Artificial Replay: A Meta-Algorithm for Harnessing Historical Data in Bandits
Siddhartha Banerjee, Sean R. Sinclair, Milind Tambe, Lily Xu, Christina Lee Yu
TL;DR
Artificial Replay introduces a general meta-algorithm to incorporate historical data into any base bandit algorithm, aiming to warm-start online learning without incurring the data inefficiency of full data utilization. By defining independence of irrelevant data (IIData), the authors show a sample-path coupling that yields identical regret to full warm-start while using a fraction of historical data; the framework adapts to finite, metric, and combinatorial bandits, and extends to continuous action spaces via adaptive discretization. Theoretical results establish regret equivalence under IIData and quantify data-efficiency gains, with empirical validation on K-armed and CMAB-CRA settings using real poaching data in green-security domains. Even base algorithms that do not satisfy IIData, such as Thompson sampling, exhibit empirical improvements under Artificial Replay, illustrating practical robustness. The work highlights significant reductions in upfront computation and storage, while maintaining optimal regret, and provides a unified approach to exploit historical data across diverse bandit models and applications.
Abstract
Most real-world deployments of bandit algorithms exist somewhere in between the offline and online set-up, where some historical data is available upfront and additional data is collected dynamically online.
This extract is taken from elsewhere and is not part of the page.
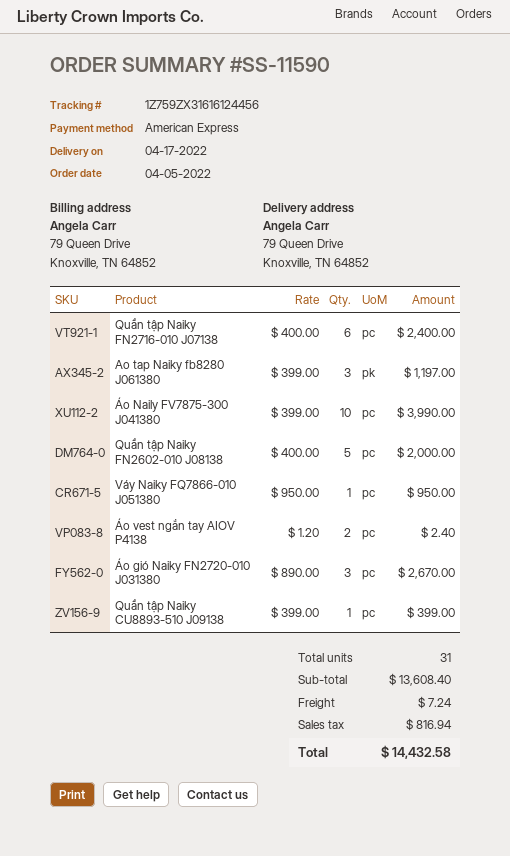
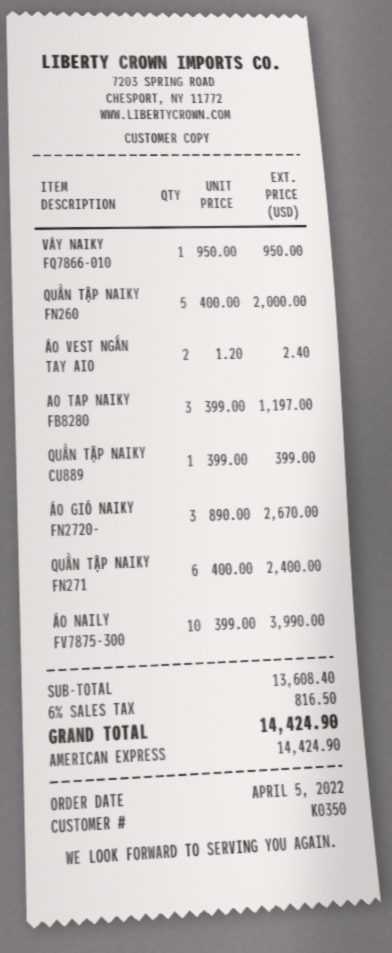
shipping: 7.24 -> none
tax: 816.94 -> 816.50
total: 14432.58 -> 14424.90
How best to incorporate historical data to "warm start" bandit algorithms is an open question: naively initializing reward estimates using all historical samples can suffer from spurious data and imbalanced data coverage, leading to data inefficiency (amount of historical data used) - particularly for continuous action spaces. To address these challenges, we propose ArtificialReplay, a meta-algorithm for incorporating historical data into any arbitrary base bandit algorithm. We show that ArtificialReplay uses only a fraction of the historical data compared to a full warm-start approach, while still achieving identical regret for base algorithms that satisfy independence of irrelevant data (IIData), a novel and broadly applicable property that we introduce. We complement these theoretical results with experiments on K-armed bandits and continuous combinatorial bandits, on which we model green security domains using real poaching data. Our results show the practical benefits of ArtificialReplay for improving data efficiency, including for base algorithms that do not satisfy IIData.